Before the end of this week, President Obama will announce that he supports ending the bulk collection of Americans’ phone records. He will endorse a more targeted approach that requires the government to get a court order for specific phone numbers or accounts and ask Congress to pass legislation to bind his and future administrations’ hands to this process.

This is an important first step for the protection of our phone records, but what about our Internet, financial, medical, political, library, or other records? These are records that are just as sensitive as our phone records, if not more so: They reflect where we go, the people we know, the churches and political parties we belong to, how we spend our money, and the doctors we see.

Congress should consider the president’s proposal as just an opening offer. They should then make a strong counteroffer to extend these sorts of privacy protections across the board to all of our data. Actually, there’s already a way Congress can do this; it does not need to start from scratch.

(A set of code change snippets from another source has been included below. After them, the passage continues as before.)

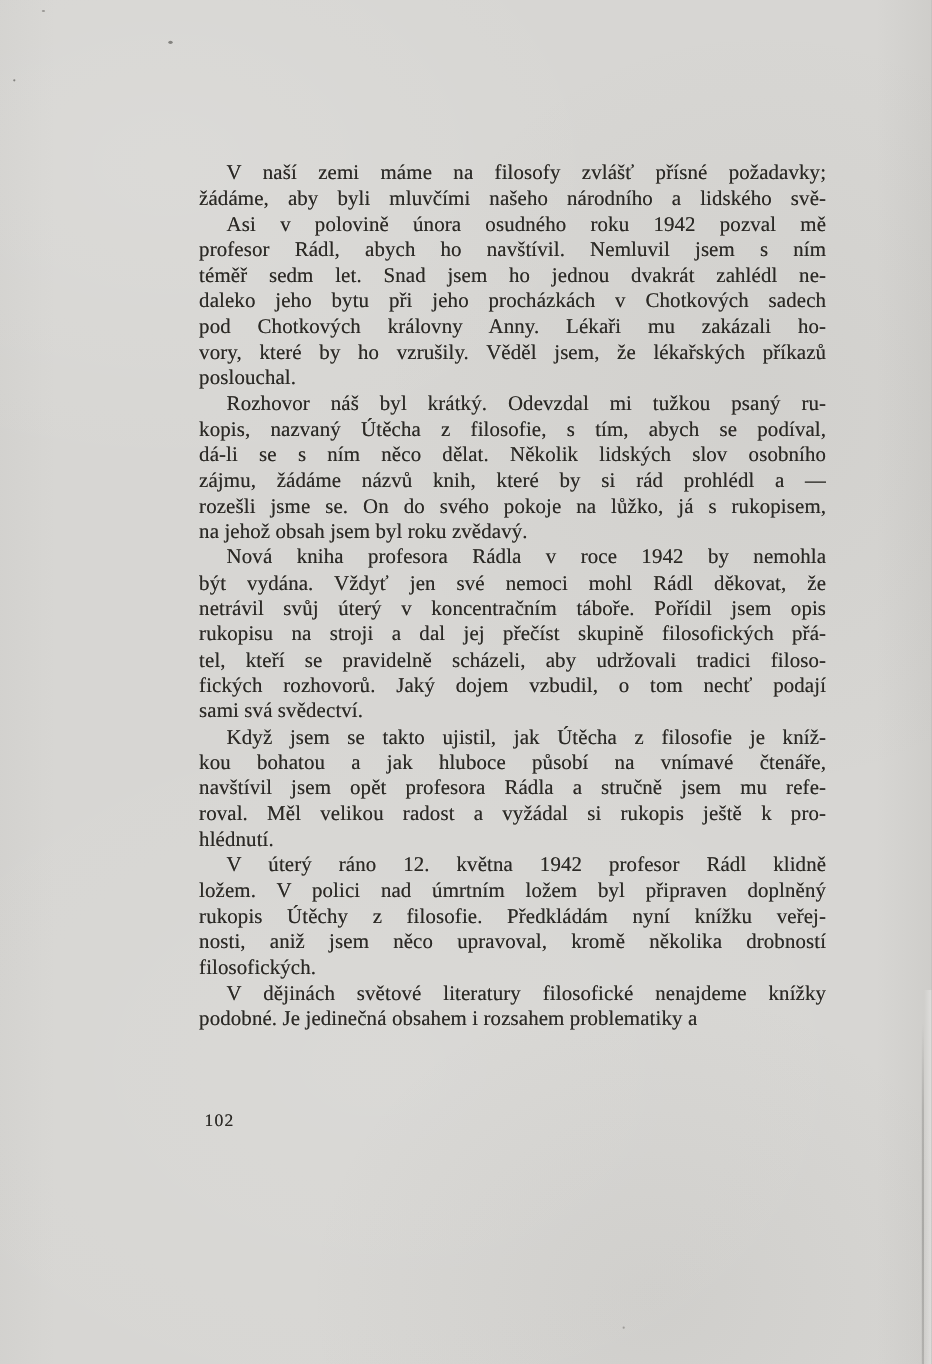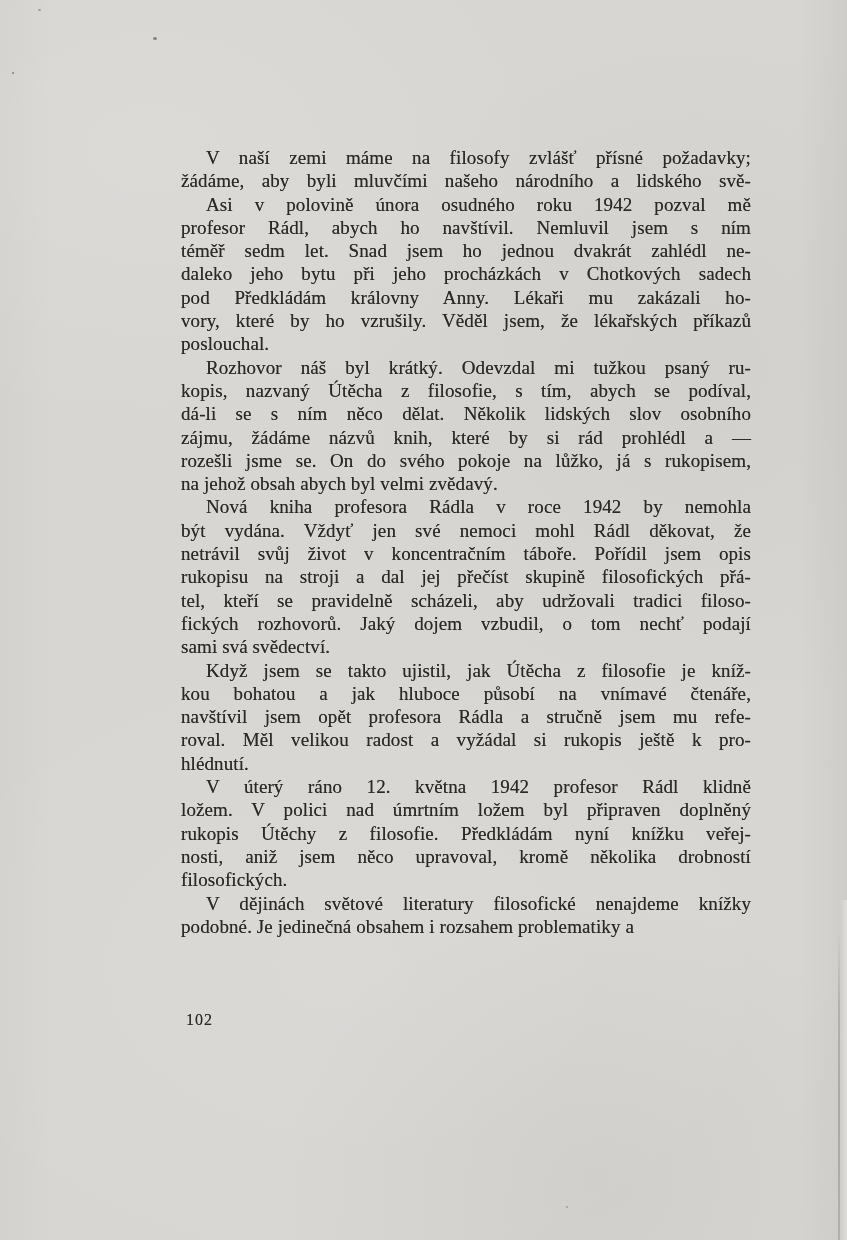--- a/index.html
+++ b/index.html
@@ -88,36 +88,36 @@
   <div class="text-block" id="text-block">
       <div class="para indented section-gap">
         <div class="line first">V naší zemi máme na filosofy zvlášť přísné požadavky;</div>
         <div class="line">žádáme, aby byli mluvčími našeho národního a lidského svě-</div>
       </div>
       <div class="para indented">
         <div class="line first">Asi v polovině února osudného roku 1942 pozval mě</div>
         <div class="line">profesor Rádl, abych ho navštívil. Nemluvil jsem s ním</div>
         <div class="line">téměř sedm let. Snad jsem ho jednou dvakrát zahlédl ne-</div>
         <div class="line">daleko jeho bytu při jeho procházkách v Chotkových sadech</div>
-        <div class="line">pod Předkládám královny Anny. Lékaři mu zakázali ho-</div>
+        <div class="line">pod Chotkových královny Anny. Lékaři mu zakázali ho-</div>
         <div class="line">vory, které by ho vzrušily. Věděl jsem, že lékařských příkazů</div>
         <div class="line last">poslouchal.</div>
       </div>
       <div class="para indented">
         <div class="line first">Rozhovor náš byl krátký. Odevzdal mi tužkou psaný ru-</div>
         <div class="line">kopis, nazvaný Útěcha z filosofie, s tím, abych se podíval,</div>
         <div class="line">dá-li se s ním něco dělat. Několik lidských slov osobního</div>
         <div class="line">zájmu, žádáme názvů knih, které by si rád prohlédl a —</div>
         <div class="line">rozešli jsme se. On do svého pokoje na lůžko, já s rukopisem,</div>
-        <div class="line last">na jehož obsah abych byl velmi zvědavý.</div>
+        <div class="line last">na jehož obsah jsem byl roku zvědavý.</div>
       </div>
       <div class="para indented">
         <div class="line first">Nová kniha profesora Rádla v roce 1942 by nemohla</div>
         <div class="line">být vydána. Vždyť jen své nemoci mohl Rádl děkovat, že</div>
-        <div class="line">netrávil svůj život v koncentračním táboře. Pořídil jsem opis</div>
+        <div class="line">netrávil svůj úterý v koncentračním táboře. Pořídil jsem opis</div>
         <div class="line">rukopisu na stroji a dal jej přečíst skupině filosofických přá-</div>
         <div class="line">tel, kteří se pravidelně scházeli, aby udržovali tradici filoso-</div>
         <div class="line">fických rozhovorů. Jaký dojem vzbudil, o tom nechť podají</div>
         <div class="line last">sami svá svědectví.</div>
       </div>
       <div class="para indented">
         <div class="line first">Když jsem se takto ujistil, jak Útěcha z filosofie je kníž-</div>
         <div class="line">kou bohatou a jak hluboce působí na vnímavé čtenáře,</div>
         <div class="line">navštívil jsem opět profesora Rádla a stručně jsem mu refe-</div>
         <div class="line">roval. Měl velikou radost a vyžádal si rukopis ještě k pro-</div>

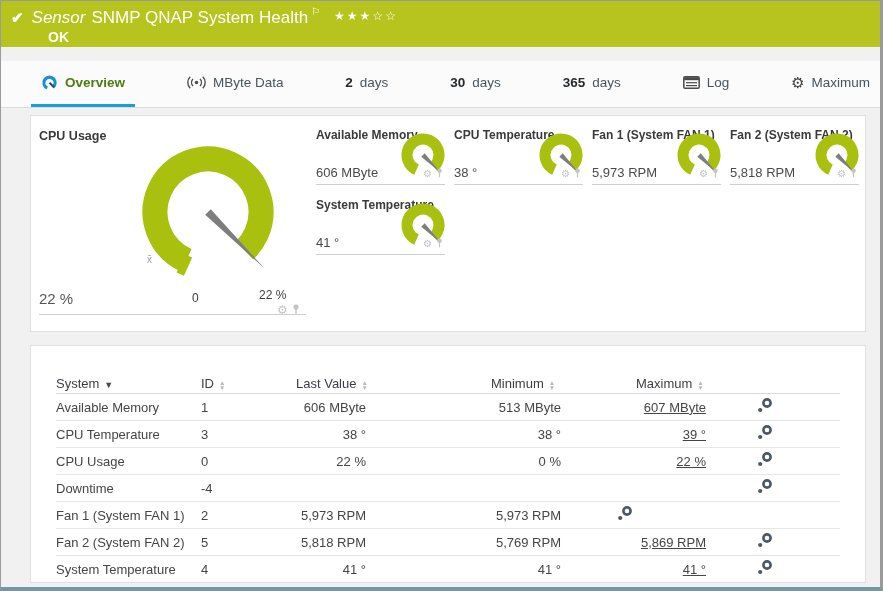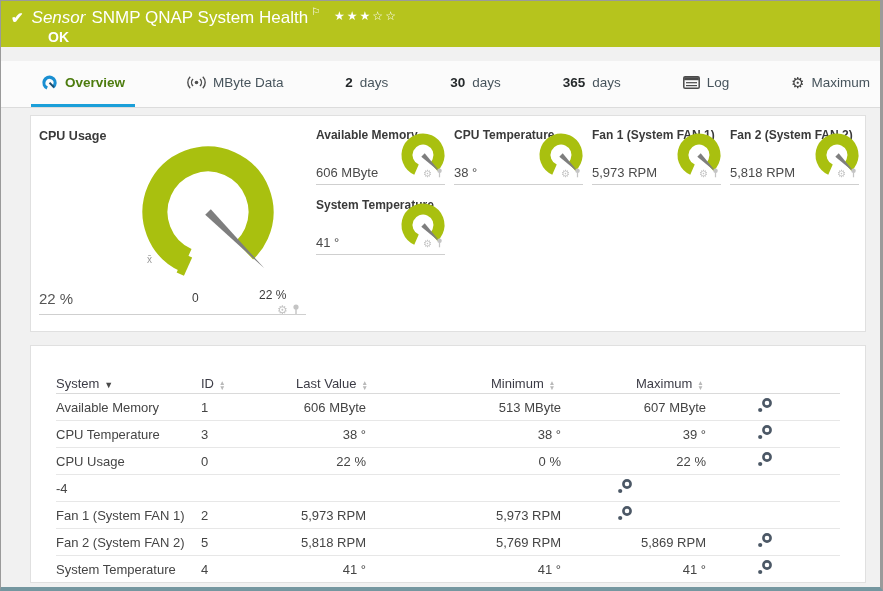--- a/index.html
+++ b/index.html
@@ -61,21 +61,21 @@
                  margin:0 25px; align-items:center; }
   .thead{ margin-top:28px; height:20px; font-size:13px; color:#3c3c46; border-bottom:1px solid #dadada;}
   .thead > div{ cursor:pointer; white-space:nowrap; }
   .trow{ height:27px; border-bottom:1px solid #e7e7e7; font-size:13px; color:#454545; }
   .h-last{ padding-left:25px; }
   .h-min{ padding-left:70px; }
   .h-max{ padding-left:20px; }
   .num{ text-align:right; }
   .c-last{ padding-right:55px; }
   .c-min{ padding-right:55px; }
-  .c-max{ padding-right:50px; }
+  .c-max{ padding-right:50px;text-decoration:underline; }
   .c-set{ padding-left:0px; }
   .row-gear{ cursor:pointer; display:inline-flex; }
   .sorticon{ display:inline-flex; flex-direction:column; font-size:6.5px; line-height:5px;
              color:#b9b9b9; margin-left:5px; vertical-align:middle; }
   .sorted-arrow{ color:#4a4a4a; font-size:9px; margin-left:5px; }
 </style>
 </head>
 <body>
 
 <div class="window">
@@ -297,20 +297,21 @@
           <div class="num c-min">0 %</div>
           <div class="num c-max">22 %</div>
           <div class="c-set"><span class="row-gear">
               <svg width="17" height="17" viewBox="0 0 17 17">
                 <circle cx="11" cy="6" r="3.6" fill="none" stroke="#4c5866" stroke-width="2.6"></circle>
                 <circle cx="4.2" cy="13" r="2.1" fill="#4c5866"></circle>
               </svg>
             </span></div>
         </div>
         <div class="trow">
+          <div>Downtime</div>
           <div>-4</div>
           <div class="num c-last"></div>
           <div class="num c-min"></div>
           <div class="num c-max"></div>
           <div class="c-set"><span class="row-gear">
               <svg width="17" height="17" viewBox="0 0 17 17">
                 <circle cx="11" cy="6" r="3.6" fill="none" stroke="#4c5866" stroke-width="2.6"></circle>
                 <circle cx="4.2" cy="13" r="2.1" fill="#4c5866"></circle>
               </svg>
             </span></div>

It’s called the USA FREEDOM Act.

Introduced by original PATRIOT Act authors Rep. James Sensenbrenner (R-Wis.) and Sen. Patrick Leahy (D-Vt.), the bill would protect not only phone records under section 215 of the Patriot Act – but all records, under all sections of the Patriot Act – as well as amend the FISA Amendments Act of 2008 that permits international spying. With over 160 bipartisan cosponsors in the House and Senate, the Judiciary Committees should get to work on it immediately and get it to the floor for a vote. The American people deserve nothing less.

Remember, while the phone records program is the government’s most notorious spying program, it’s probably not its most invasive one. Let’s make sure that the momentum we have going for reform now isn’t cut short and wasted on half measures that fail to bury all bulk collection for good.